14 research outputs found
Recommended from our members
Efficient Inference, Search and Evaluation for Latent Variable Models of Text with Applications to Information Retrieval and Machine Translation
Latent variable models of text, such as topic models, have been explored in many areas of natural language processing, information retrieval and machine translation to aid tasks such as exploratory data analysis, automated topic clustering and finding similar documents in mono- and multilingual collections. Many additional applications of these models, however, could be enabled by more efficient techniques for processing large datasets.
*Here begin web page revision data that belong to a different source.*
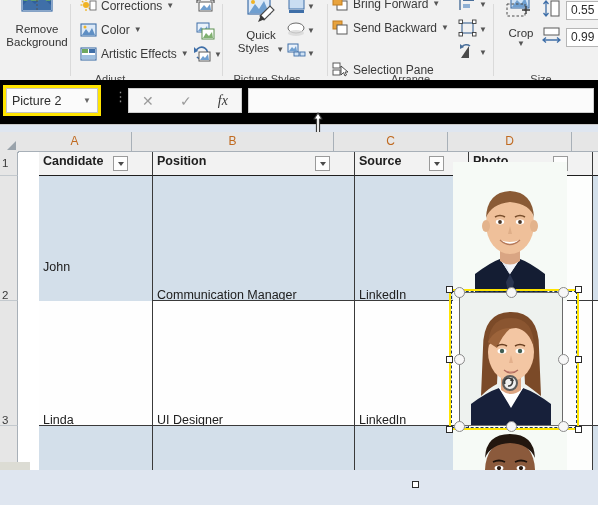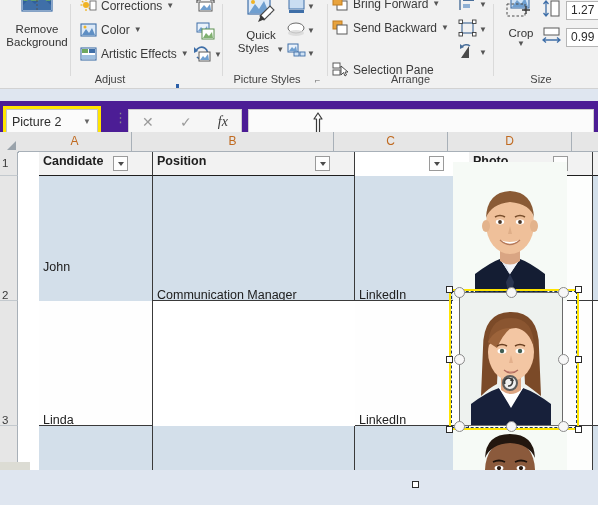--- a/index.html
+++ b/index.html
@@ -381,7 +381,7 @@
         </svg>
       </div>
       <div class="sizefield" style="left:70px;top:1px;width:34px;">
-        <span>1.27</span>
+        <span>0.55</span>
       </div>
 
       <div class="icoonly" style="left:46px;top:27px;">

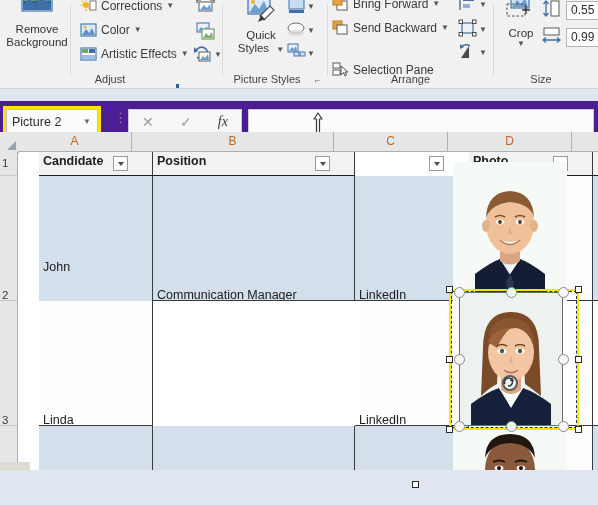--- a/index.html
+++ b/index.html
@@ -52,8 +52,8 @@
 
   
   .fbar{
-    position:absolute;left:0;top:101px;width:598px;height:44px;
-    background:#4c1d95;border-bottom:1px solid #c8c8c8;
+    position:absolute;left:0;top:80px;width:598px;height:44px;
+    background:#000000;border-bottom:1px solid #c8c8c8;
   }
   .namebox{
     position:absolute;left:6px;top:8px;width:92px;height:25px;

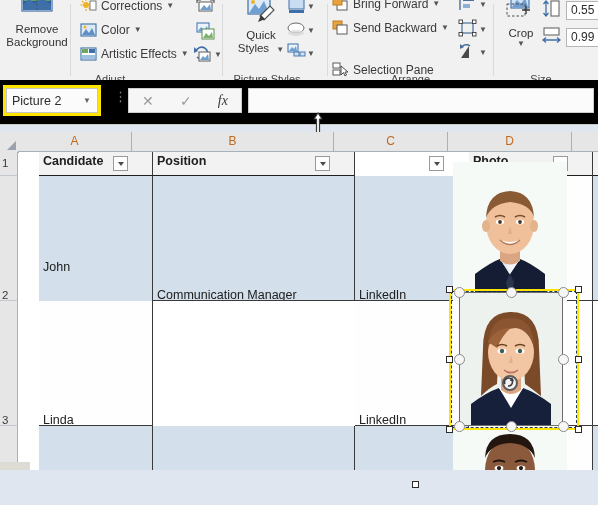--- a/index.html
+++ b/index.html
@@ -446,6 +446,7 @@
         <i></i>
       </div>
 
+    <div class="cell hdr" style="left:334px;top:20px;width:114px;height:24px;">Source</div>
     <div class="filterbtn" style="left:429px;top:24px;">
         <i></i>
       </div>

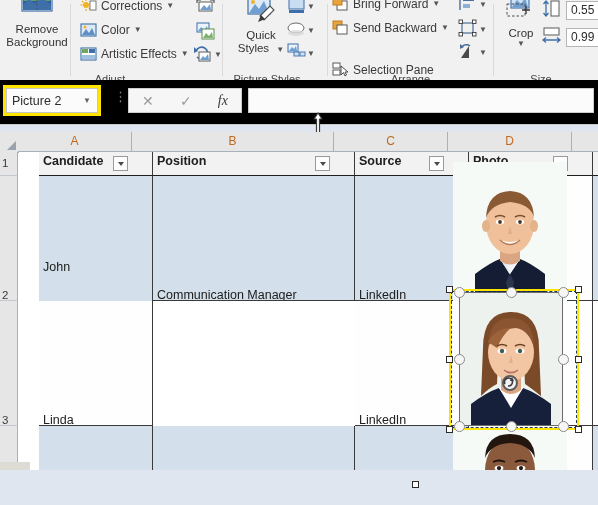--- a/index.html
+++ b/index.html
@@ -506,6 +506,9 @@
     <div class="cell plain" style="left:18px;top:169px;width:114px;height:125px;padding-top:112px;">
       <span>Linda</span>
     </div>
+    <div class="cell plain" style="left:132px;top:169px;width:202px;height:125px;padding-top:112px;">
+      <span>UI Designer</span>
+    </div>
     <div class="cell plain" style="left:334px;top:169px;width:114px;height:125px;padding-top:112px;">
       <span>LinkedIn</span>
     </div>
In this thesis, we introduce novel methods that offer efficient inference, search and evaluation for latent variable models of text. We present efficient, online inference for representing documents in several languages in a common topic space and fast approximations for finding near neighbors in the probability simplex representation of mono- and multilingual document collections. Empirical evaluations show that these methods are as accurate as —- and significantly faster than —- Gibbs sampling and brute-force all pairs search respectively. In addition, we present a new extrinsic evaluation metric that achieves very high correlation with common performance metrics while being more efficient to compute. We showcase the efficacy and efficiency of our new approaches on the problems of modeling and finding similar documents in a retrieval system for scientific papers, detecting document translation pairs, and extracting parallel sentences from large comparable corpora. This last task, in turn, allows us to efficiently train a translation model from comparable corpora that outperforms a model trained on parallel data.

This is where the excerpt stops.